A Design History File or DHF is the collection of records documenting all stages of the design phase. The DHF shows the development process through the collection of drafts, detailing decision making, meeting notes, test data and reports that lead to the production and manufacturing of the final product. The DHF should layout the drafting process in chronological order for ease of understanding and clarity. As part of the regulatory process and good manufacturing practices, a DHF may be required for a certification mark, as the DHF will show the product has been scrutinized and rigorously tested to meet quality control standards.
What is a Design History File (DHF)?
A Design History File (DHF) is a comprehensive document that serves as a repository of information, records, and documentation related to the design and development of a medical device or new product for a life sciences company. Directly related to the Device Master Record (DMR), the DHF is a critical component of the Design Control process within a quality management system (QMS) for medical device companies and medical device manufacturers.
The DHF captures the entire lifecycle of a medical device, from its initial concept through development, validation, and post-production activities. It encompasses all relevant design and development documentation, providing traceability and ensuring compliance with regulatory requirements, such as 21 CFR Part 820 in the United States.
The DHF includes various elements and documents, including design changes, development plans, design specifications, design inputs, design outputs, design verification, design validation, design review records, risk analysis, acceptance criteria, labeling, and other essential design control procedures. These documents collectively demonstrate that the medical device has been designed, developed, and validated according to the appropriate regulations and standards.
The DHF plays a crucial role in regulatory compliance and meeting the requirements of regulatory bodies such as the Food and Drug Administration (FDA) for medical device design. It provides evidence of adherence to design controls and regulatory guidelines throughout the medical device development and overall product development process. Compliance with international standards, such as ISO 13485:2016, further ensures the effectiveness of the DHF in maintaining quality and meeting regulatory requirements.

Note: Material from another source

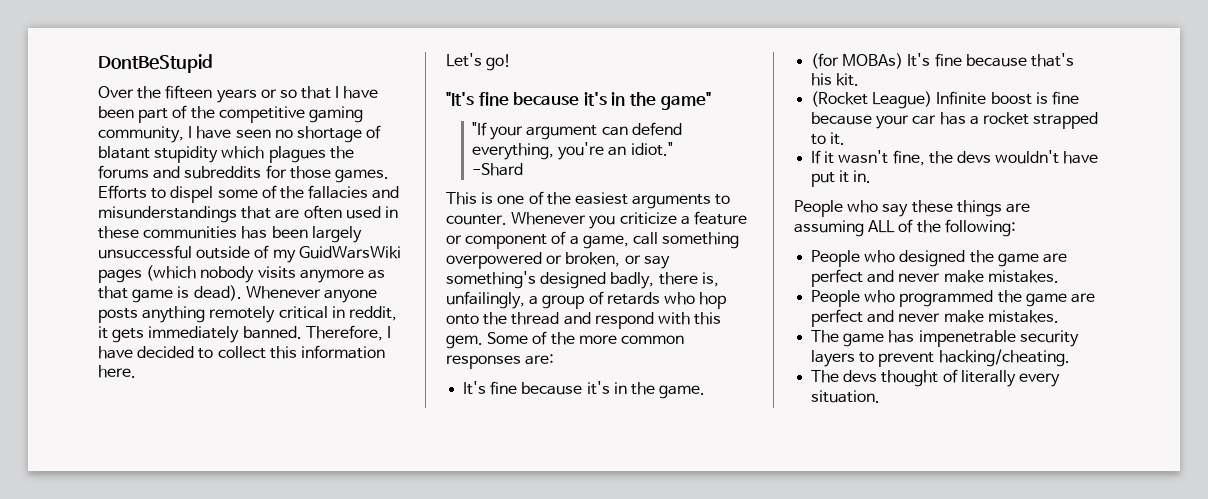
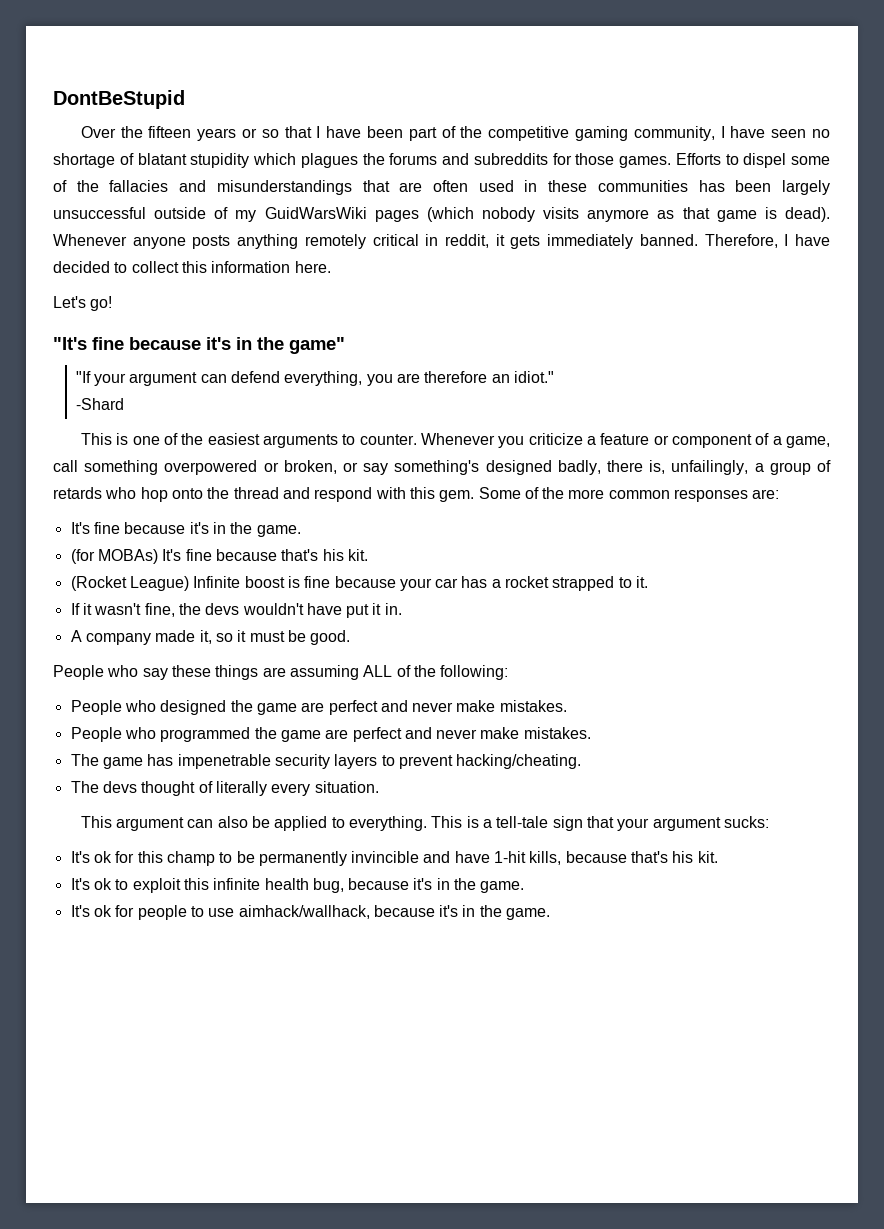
[558,142,605,160] you're -> [366,371,488,386] you are therefore
(872, 176) none -> [70,630,351,645] // A company made it, so it must be good.
(881, 396) none -> [80,816,769,831] [70,851,718,866] [70,878,525,893] [70,905,551,920] // This argument can also be applied to everything. This is a tell-tale sign that your argument sucks: // It's ok for this champ to be permanently invincible and have 1-hit kills, because that's his kit. // It's ok to exploit this infinite health bug, because it's in the game. // It's ok for people to use aimhack/wallhack, because it's in the game.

The DHF ensures that all design activities are properly documented, including design changes and updates. It records the rationale, decision-making process, and impact of design changes, enabling traceability and facilitating effective change management. This documentation is vital for maintaining the integrity of the design and ensuring that design changes are properly evaluated, validated, and implemented.
Design verification and validation activities are crucial components of the DHF. Verification ensures that the design outputs meet the specified design inputs, while validation ensures that the device performs as intended in the target user environment. The DHF captures records of these activities, including test results, protocols, and reports, to demonstrate that the device has been thoroughly tested and meets the necessary quality and performance requirements.
Risk management is an integral part of the DHF. The DHF documents the risk analysis and mitigation strategies employed during the design and development process, ensuring that potential risks are identified, assessed, and managed effectively. By including risk management documentation, the DHF demonstrates compliance with risk management standards and regulatory expectations.
Stakeholder involvement is crucial throughout the development process, and the DHF captures the input and feedback from stakeholders. This may include user needs, customer requirements, and feedback from healthcare professionals, patients, and regulatory authorities. The DHF ensures that these inputs are properly considered and incorporated into the design and development activities.
The DHF also facilitates the transfer of the design to the production process. It includes documentation related to design transfer activities, ensuring that the design is effectively communicated to manufacturing and enabling the production of devices that meet the specified design requirements.
To ensure consistency and efficiency, organizations often develop DHF templates or standard operating procedures (SOPs) that guide the structure and content of the DHF. These templates provide a standardized format for documenting and organizing the necessary information, ensuring that all required elements are captured consistently across different projects and products.
The DHF serves as a critical reference document for audits, inspections, and regulatory submissions. It provides a comprehensive record of the design and development activities, enabling regulatory agencies to evaluate compliance with applicable regulations and standards. Organizations can use the DHF to demonstrate the safety, effectiveness, and quality of their medical devices during regulatory reviews and inspections.
Webinars, training courses, and other resources are available to support organizations in understanding and implementing effective DHF practices. These resources provide guidance, practical examples, and best practices to ensure that the DHF is properly established and maintained throughout the product development process.
In summary, a Design History File (DHF)—sometimes called the Device History Record (DHR)—is a comprehensive documentation repository that captures and organizes information related to the product design and development of medical devices. It ensures compliance with regulatory requirements, provides traceability, and demonstrates adherence to design control processes and risk management. The DHF plays a crucial role in maintaining product quality, meeting regulatory expectations, and facilitating effective design control throughout the product development lifecycle.